Continues below the fold

There was a lot of argument at first, but eventually a motion was passed, by the majority of small animals, that any rankings should be weighted so that the winner would be the one whose brain produced the most “bangs for bucks.” Following an enormous splash of protest the Sperm Whale was compensated with a special award for the biggest brain – at 7 kg. There was also a debate about how much of the nervous system should be considered to be brain after the Diplodocus pointed out that to minimise the weight of its head it kept most of its brain in its backside!

It was agreed that the human definition of intelligence was totally unacceptable – but there was no agreement on what should take its place. Should a brain which was very good at doing one specific task be considered better than a brain which provided a much wider general facility. The solution chosen was to define a number of different categories.

For instance the Dog came out top in the smellygence class, and the Indian Elephant pipped the African Elephant for the nosygence award. There was much discussion as to whether the visigence prize should go to the American Bald Headed Eagle or the European Barn Owl, and finally the award went to a compromise candidate – the Vampire Squid. The invertebrates soon chalked up another victory when the Octopus beat the Chameleon for having the best brain for understanding the use of colour. Arguments about the relative merits of the the Humming Bird and the Albatross in the aviatigence category resulted in the creation of several different groupings. The category was split into the hoverigence award (which went to a Carboniferous Dragonfly) and the gliderigence award which went to a Triassic Pterosaur. The sole Human representative kept on interrupting the proceedings and was silenced for a time by making him top of the chatterigence classification (which only had one candidate entry) although he started complaining again when the Bonobo became top in sexygence.

The hardest decisions related to the the animal with the best general purpose decision making brains once the effect of any specialist sensory capabilities were excluded. An animal could not claim extra brain power merely by exploiting highly developed skills involving hearing, sight, smell and, as all but one of the delegates agreed, talking. The obstacle to agreement was the problem of social animals. Should one judge the power of a Termite's brain by considering one Termite or the whole colony. Every animal (well almost every one, with the normal unsurprising exception) really liked the idea of judging a size of a social brain as the combined weight of the brains of the group's members. It was noted that radio and television meant that all humans could exchange information so were judged to be a single social brain weighing in at about 10,000,000 tons. This huge social “animal” was so stupid that it was ruining the environment on which it, and all the other animals depended. There was no doubt among the delegates which animal should be wearing the dunce's hat.

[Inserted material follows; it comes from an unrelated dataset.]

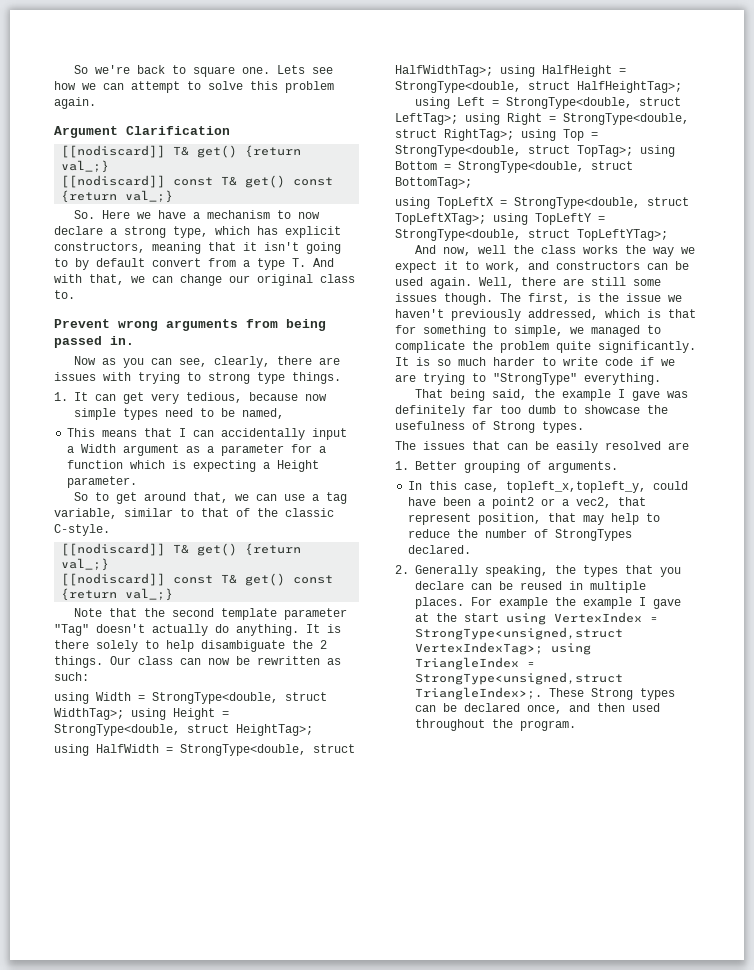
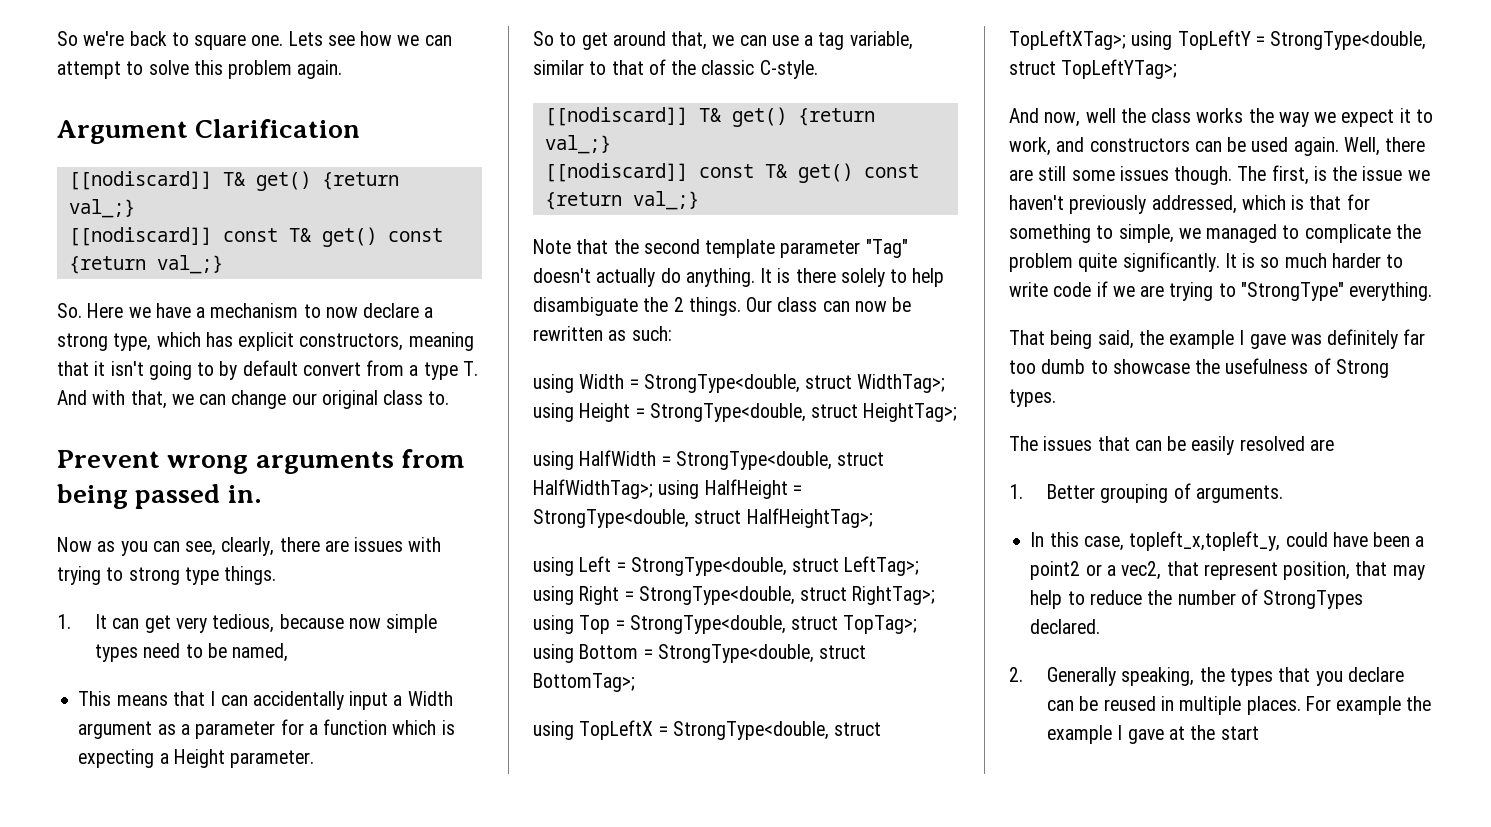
[506,612,658,625] [415,627,623,640] [415,642,591,655] [415,657,535,670] [415,672,623,685] [415,687,675,700] [415,703,660,714] [415,719,576,731] using VertexIndex = StrongType<unsigned,struct VertexIndexTag>; using TriangleIndex = StrongType<unsigned,struct TriangleIndex>;. These Strong types can be declared once, and then used throughout the program. -> (1259, 733) none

There was a very serious discussion as to whether the Chimpanzee or the Orang-utan had the best brain. How much allowance should be made for the fact that the Orang-utan's brain had to be more self-sufficient as it was a solitary creature – while the Chimpanzee brain had been under less evolutionary pressures to be imaginative, because it could expect support from other members of the troop. It was decided that while the Chimpanzee could do more when it was a member of a group, the Orang-utan brain showed a bigger capability for being original. In fact neither of these primates took the general intelligence award – which after much debate went to the Dolphin.

Now to be really serious.

If we accept that the brain has evolved by similar mechanisms to the other organs of the body we must accept that there are likely to be few if any fundamental differences between how our brains work and how the brains of our nearest relatives work. What has happened is that we have developed a specialist add-on to help us to communicate information between one parallel-organised memory and another similar memory via a serial interface. This uses a special modification in the wind pipe, and possibly some matching developments in our sound sensors..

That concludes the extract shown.